Le rôle de l’État : Il a souligné l’importance d’une urbanisation planifiée et structurée, centrée sur la création de quartiers mixtes et fonctionnels. Il a également mis en avant la nécessité de développer des infrastructures structurantes telles que les autoroutes, les zones industrielles et commerciales, tout en adoptant une approche durable intégrant des écoquartiers, des espaces verts, la mobilité douce et des innovations urbaines.
La contribution de la diaspora : il a insisté sur le rôle stratégique de la diaspora, disposant de compétences techniques, de capitaux et de réseaux globaux.
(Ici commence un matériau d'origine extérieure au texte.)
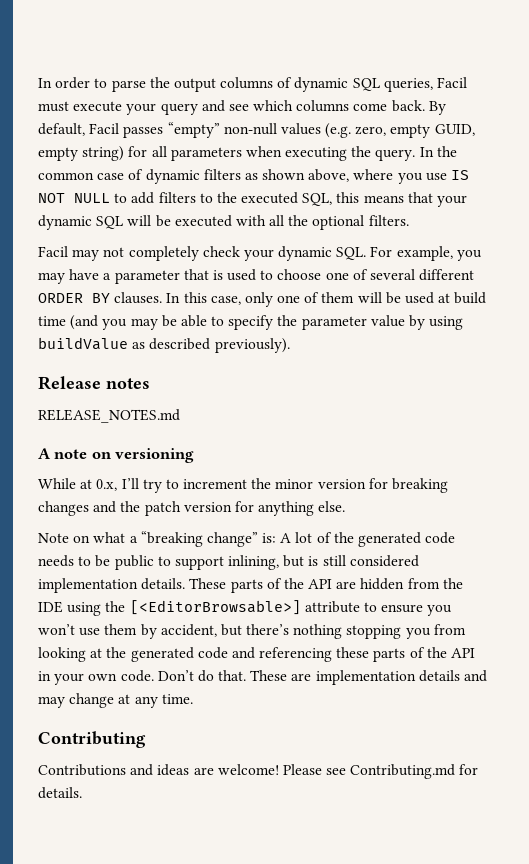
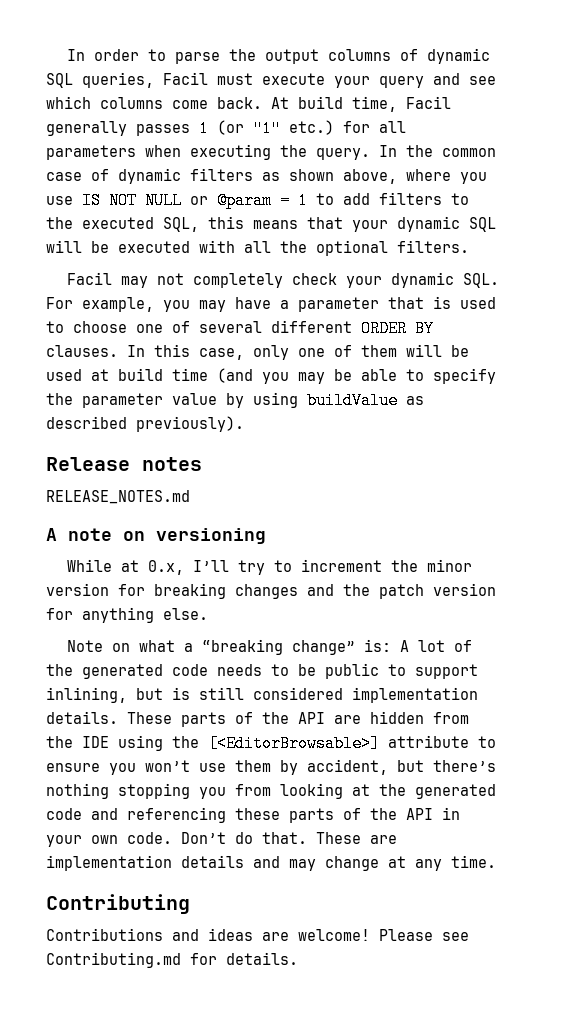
[428,101,446,115] [38,122,475,138] [38,146,125,161] By default, Facil passes “empty” non-null values (e.g. zero, empty GUID, empty string) -> [271,96,451,112] [46,120,334,137] At build time, Facil generally passes 1 (or "1" etc.)
(110, 198) none -> [190,192,308,209] or @param = 1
Il a encouragé son implication dans des secteurs clés tels que l’habitat, l’agriculture, l’innovation et les services, la considérant comme un trait d’union entre le local et le global, capable de repositionner les territoires sénégalais dans les chaînes de valeur internationales.
L’engagement des collectivités territoriales : Il a mis en lumière leur connaissance fine des dynamiques locales, leur légitimité démocratique pour dialoguer avec les populations, et leur capacité de médiation essentielle entre les initiatives étatiques et celles portées par la diaspora ou les acteurs de la société civile.
Cette intervention a illustré la vision intégrée et collaborative prônée par Monsieur Diouf pour le développement harmonieux des territoires sénégalais, en synergie avec l’État, la diaspora et les collectivités locales.